<<<<

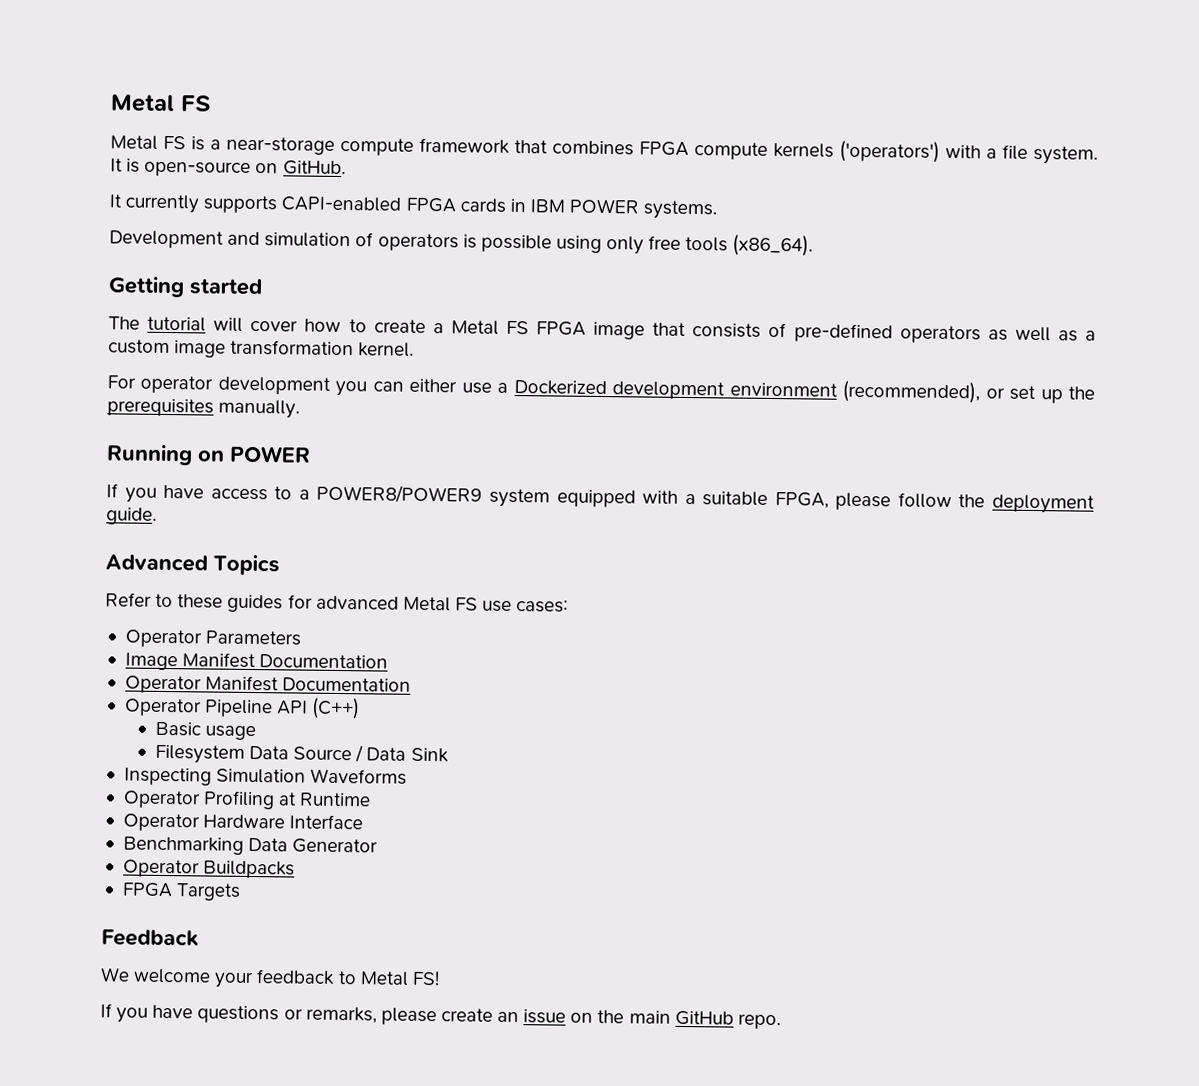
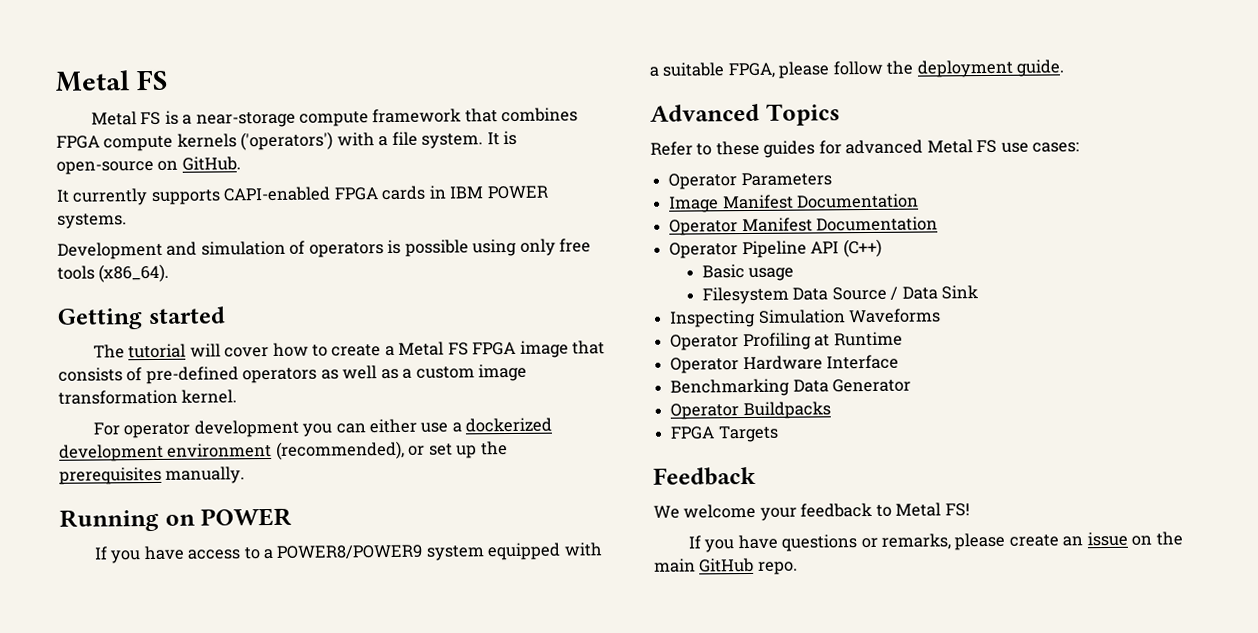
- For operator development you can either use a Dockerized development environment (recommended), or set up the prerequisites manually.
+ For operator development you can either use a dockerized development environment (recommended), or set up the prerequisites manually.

>>>>
<<<<

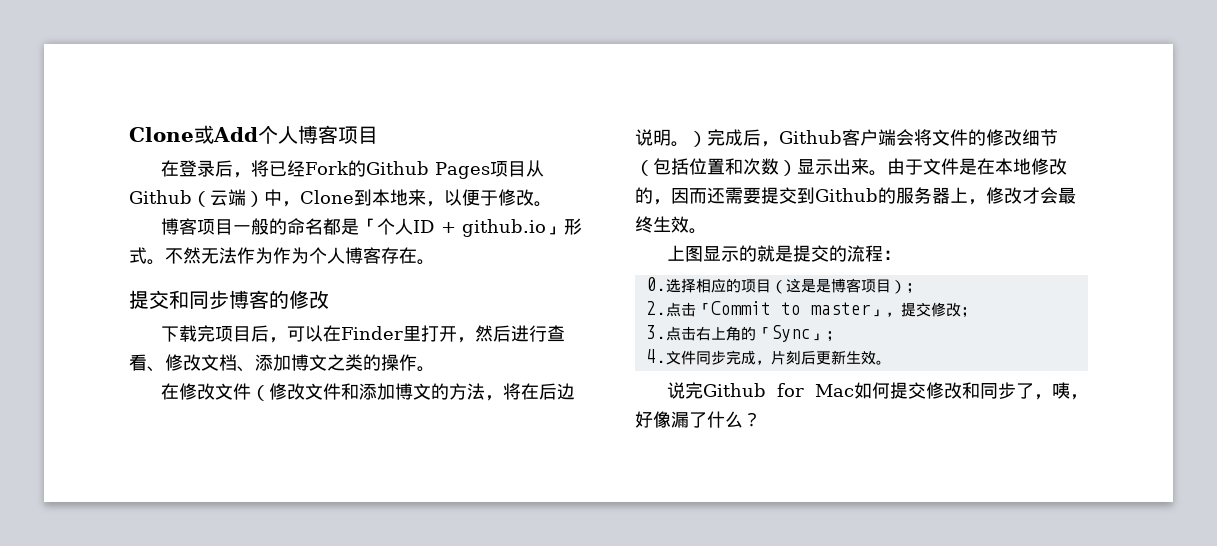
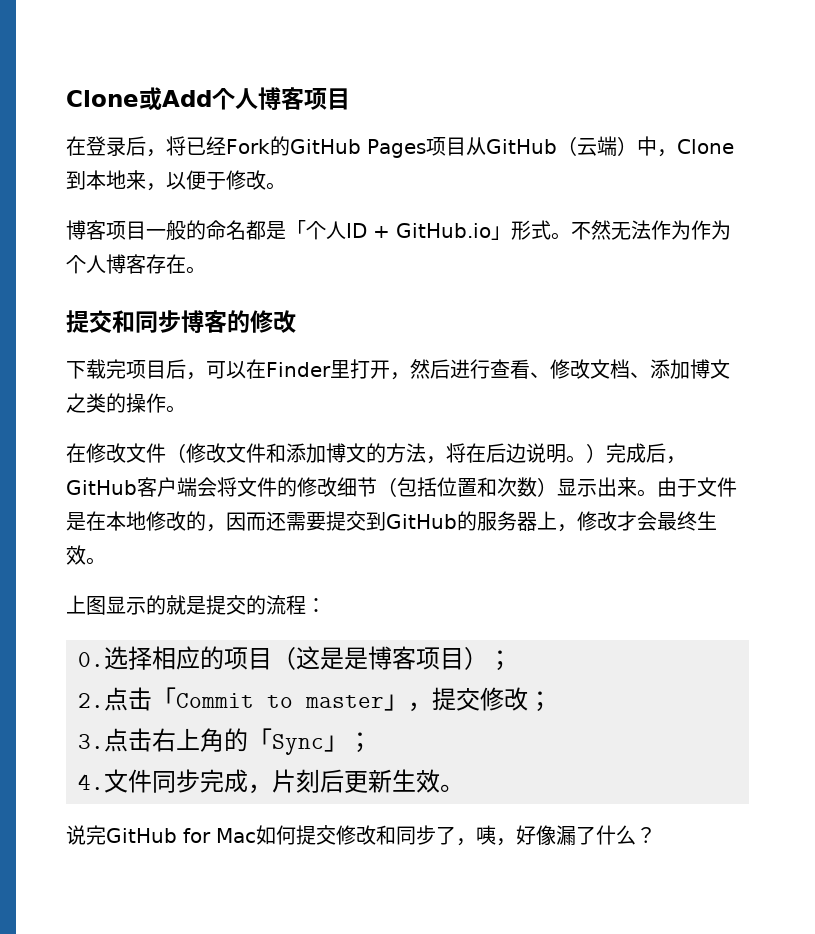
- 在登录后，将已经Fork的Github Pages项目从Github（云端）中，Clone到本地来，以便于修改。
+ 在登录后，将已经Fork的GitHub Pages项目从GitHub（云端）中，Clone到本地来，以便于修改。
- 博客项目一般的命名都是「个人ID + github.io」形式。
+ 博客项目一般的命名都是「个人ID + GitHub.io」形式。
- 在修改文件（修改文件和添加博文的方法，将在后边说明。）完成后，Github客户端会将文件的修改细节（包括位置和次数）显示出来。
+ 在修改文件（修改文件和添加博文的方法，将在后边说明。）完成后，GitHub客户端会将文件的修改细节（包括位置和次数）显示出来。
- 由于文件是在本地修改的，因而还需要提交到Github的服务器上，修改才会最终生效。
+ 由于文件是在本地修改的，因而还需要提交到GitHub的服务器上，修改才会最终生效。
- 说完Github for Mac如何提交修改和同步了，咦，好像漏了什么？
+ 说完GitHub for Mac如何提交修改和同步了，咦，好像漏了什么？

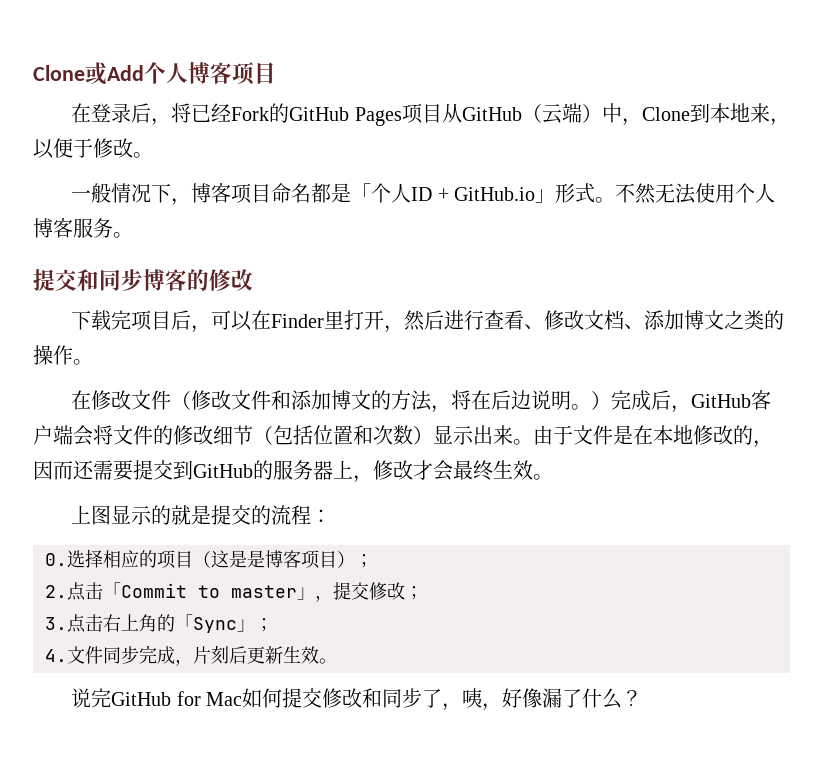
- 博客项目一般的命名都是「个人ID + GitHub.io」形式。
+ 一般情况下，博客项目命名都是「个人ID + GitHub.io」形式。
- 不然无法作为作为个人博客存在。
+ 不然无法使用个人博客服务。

>>>>
<<<<

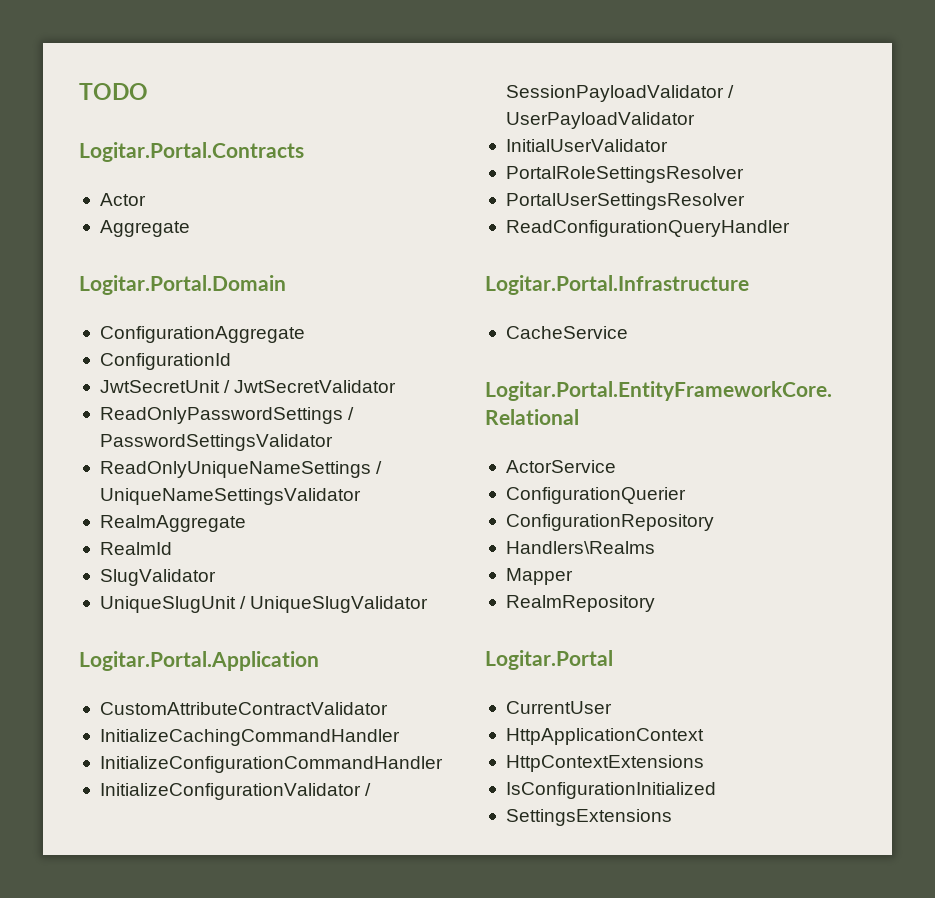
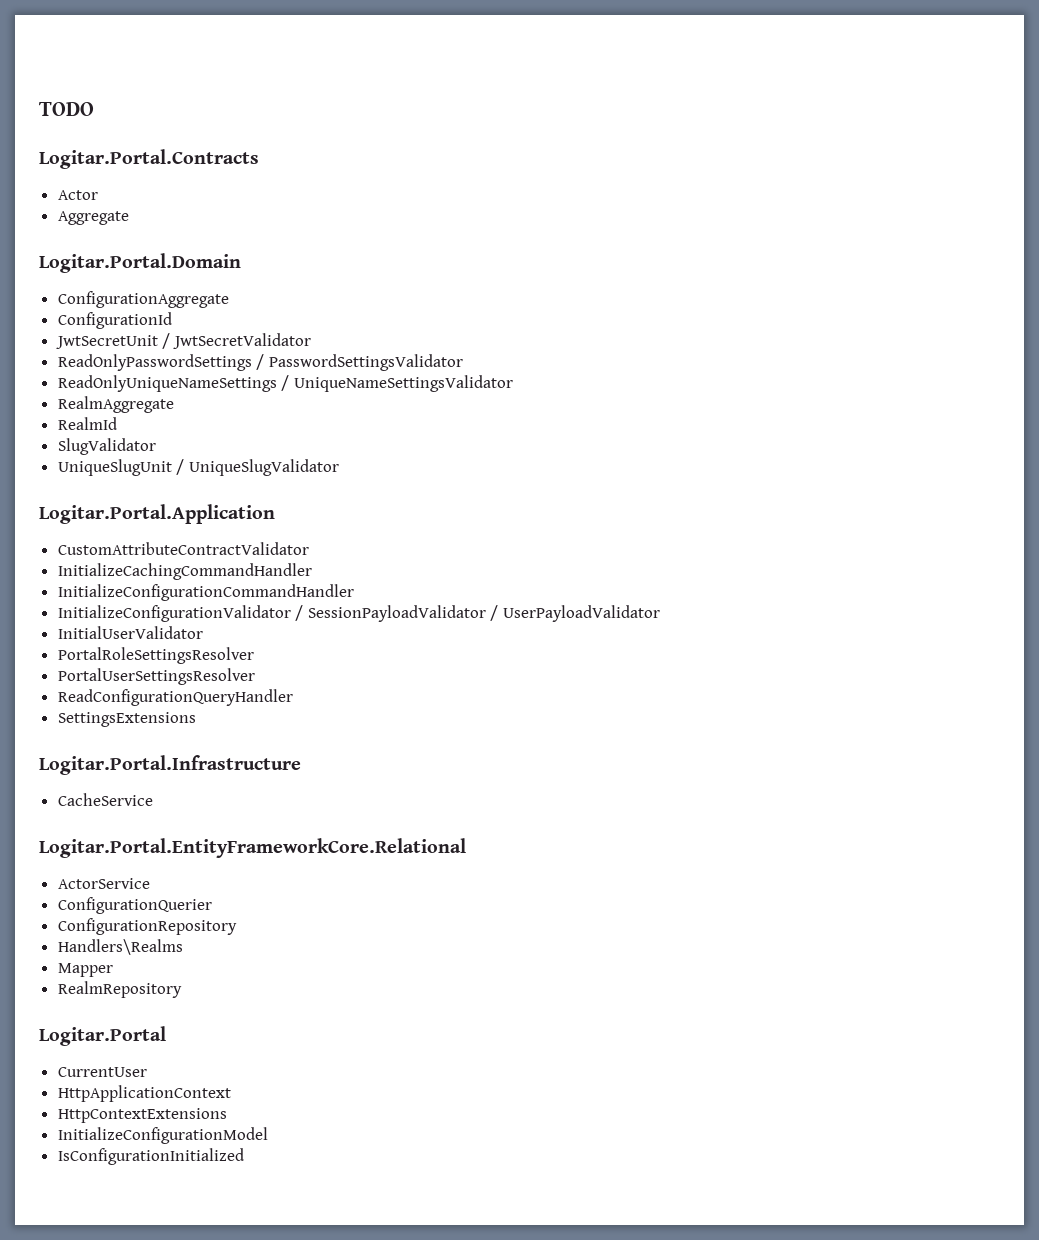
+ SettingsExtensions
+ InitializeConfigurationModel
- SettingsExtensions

>>>>

▶ EXERCISE
Since the pictures are not part of the copy, please transcribe only the lines above from the one with "- 在登录后，将已经Fork的Github Pages项目从Github（云端）中，Clone到本地来，以便于修改。" through the one with "- 不然无法作为作为个人博客存在。", exactly and with both ends.

▶ WRITTEN ANSWER
- 在登录后，将已经Fork的Github Pages项目从Github（云端）中，Clone到本地来，以便于修改。
+ 在登录后，将已经Fork的GitHub Pages项目从GitHub（云端）中，Clone到本地来，以便于修改。
- 博客项目一般的命名都是「个人ID + github.io」形式。
+ 博客项目一般的命名都是「个人ID + GitHub.io」形式。
- 在修改文件（修改文件和添加博文的方法，将在后边说明。）完成后，Github客户端会将文件的修改细节（包括位置和次数）显示出来。
+ 在修改文件（修改文件和添加博文的方法，将在后边说明。）完成后，GitHub客户端会将文件的修改细节（包括位置和次数）显示出来。
- 由于文件是在本地修改的，因而还需要提交到Github的服务器上，修改才会最终生效。
+ 由于文件是在本地修改的，因而还需要提交到GitHub的服务器上，修改才会最终生效。
- 说完Github for Mac如何提交修改和同步了，咦，好像漏了什么？
+ 说完GitHub for Mac如何提交修改和同步了，咦，好像漏了什么？

- 博客项目一般的命名都是「个人ID + GitHub.io」形式。
+ 一般情况下，博客项目命名都是「个人ID + GitHub.io」形式。
- 不然无法作为作为个人博客存在。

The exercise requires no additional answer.